Grandma Nancy also gets an occasional random nod aside from "stowy" time, like when the Bean told me she hit someone at school, and when I asked her who taught her that, she blamed "Gwamma Atsy." Or the time she commented on my earrings, saying "just like Gwamma Atsy." Or when she's doing art.

Francie, coloring with crayons: "Draw lions."
Me: "Okay."
Her: "Gwamma Atsy like lions."
Me: "Hmm, she did, huh. Did she tell you that?"
Her: "No."
Me: "Then how do you know?"
Her: She died.

Every so often it breaks my heart (seriously, into, like, a million little pieces) that my mom isn't here to experience this journey with me, to observe me as a mother, to know the child who would have made her a grandmother, to likely share my obsession for the funny things this toddler says.
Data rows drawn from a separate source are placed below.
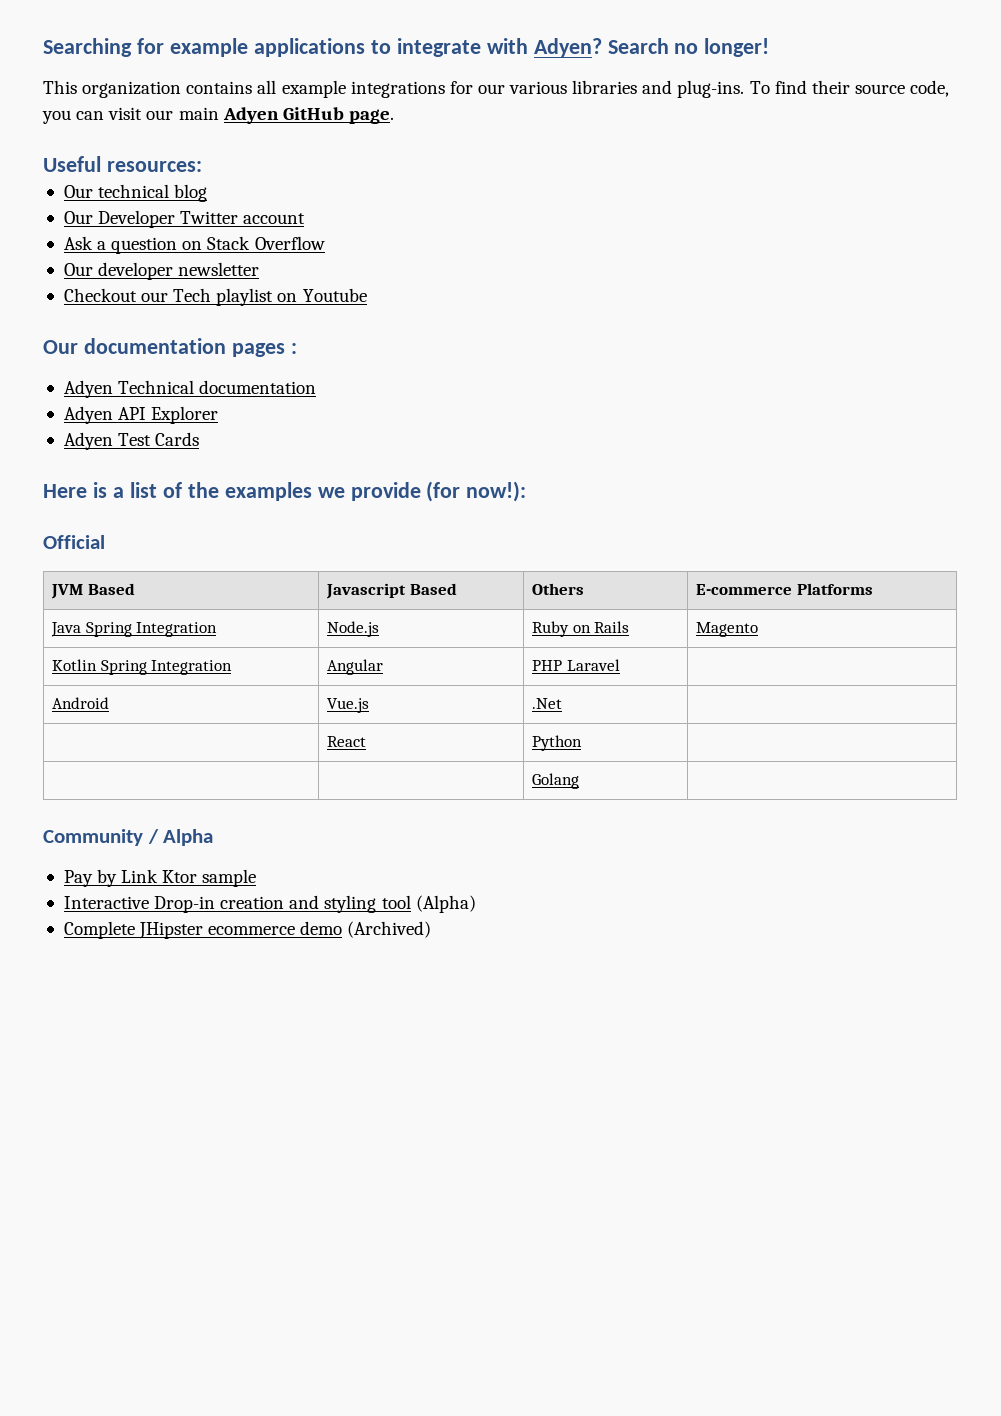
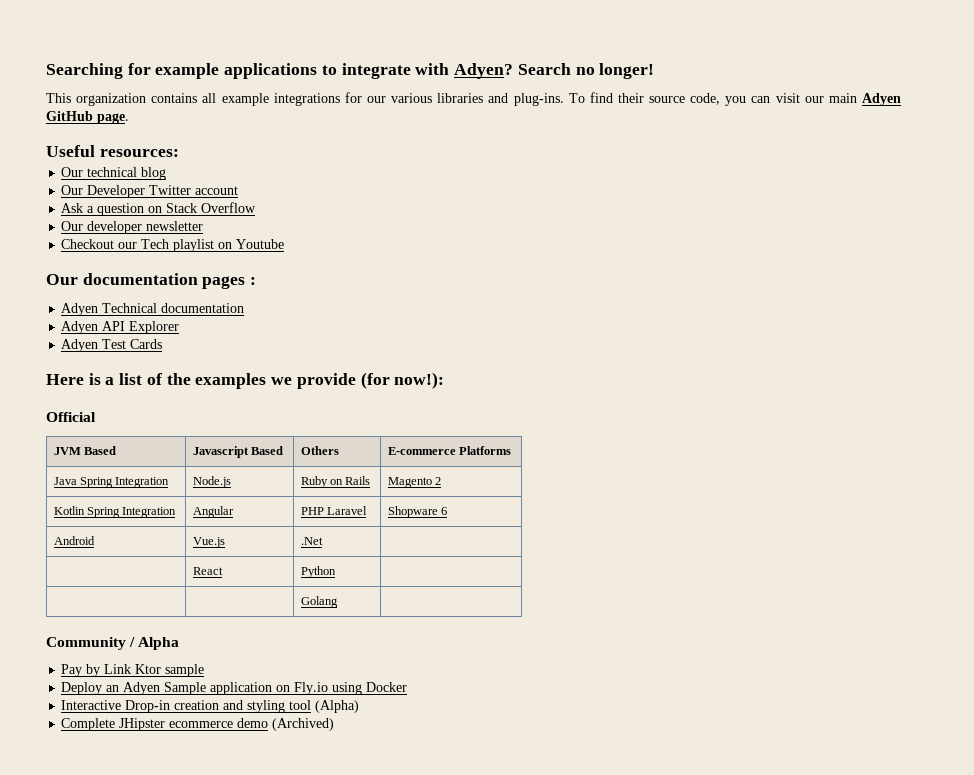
- Java Spring Integration | Node.js | Ruby on Rails | Magento
+ Java Spring Integration | Node.js | Ruby on Rails | Magento 2
- Kotlin Spring Integration | Angular | PHP Laravel |
+ Kotlin Spring Integration | Angular | PHP Laravel | Shopware 6
+ Deploy an Adyen Sample application on Fly.io using Docker

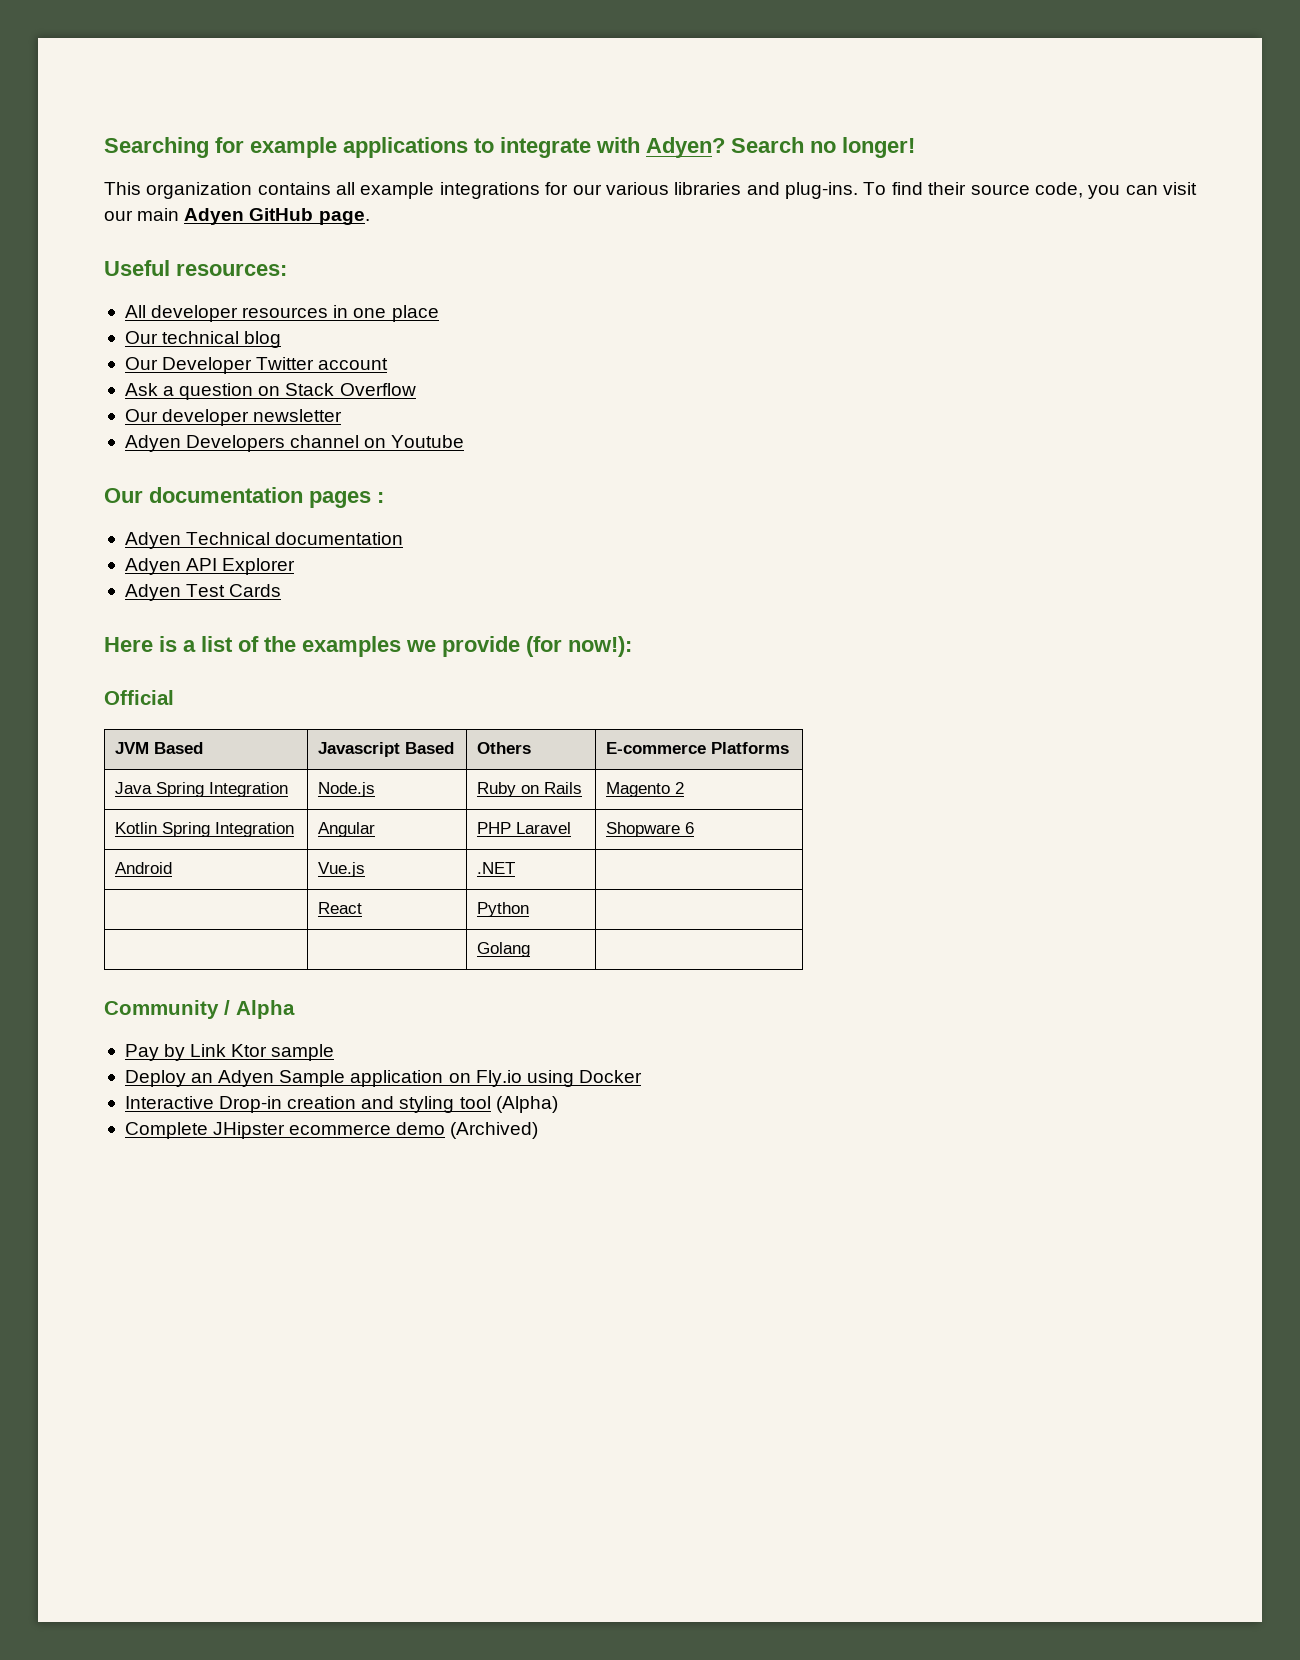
+ All developer resources in one place
- Checkout our Tech playlist on Youtube
+ Adyen Developers channel on Youtube
- Android | Vue.js | .Net |
+ Android | Vue.js | .NET |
But in her absence, I'm grateful to know that at least pigs, contagious laughter, and "Let It Be" will endure.

And because I can't put my new iPhone away (it's a 5s, because with the actually-new iPhone 6, the 5's were on sale), here is a video from this morning during a brief chat about Grandma Nancy:



And as an aside, one of my mom's college besties, Marilyn, and her husband Ross, spent an afternoon visiting with us in Portland a couple weeks ago, which just made my day to have her meet the Bean. There is no other women who I sense my mother in as much as I do in Marilyn. And besides, I always wanted to have her as my mother-in-law, anyway (long before I met Alex).


1 comment:

  1. I loved reading this-- so much of it resonates with the conversations we have about Grandpa Mark. I try to dream him, too, but it's only happened 3 times in almost four years.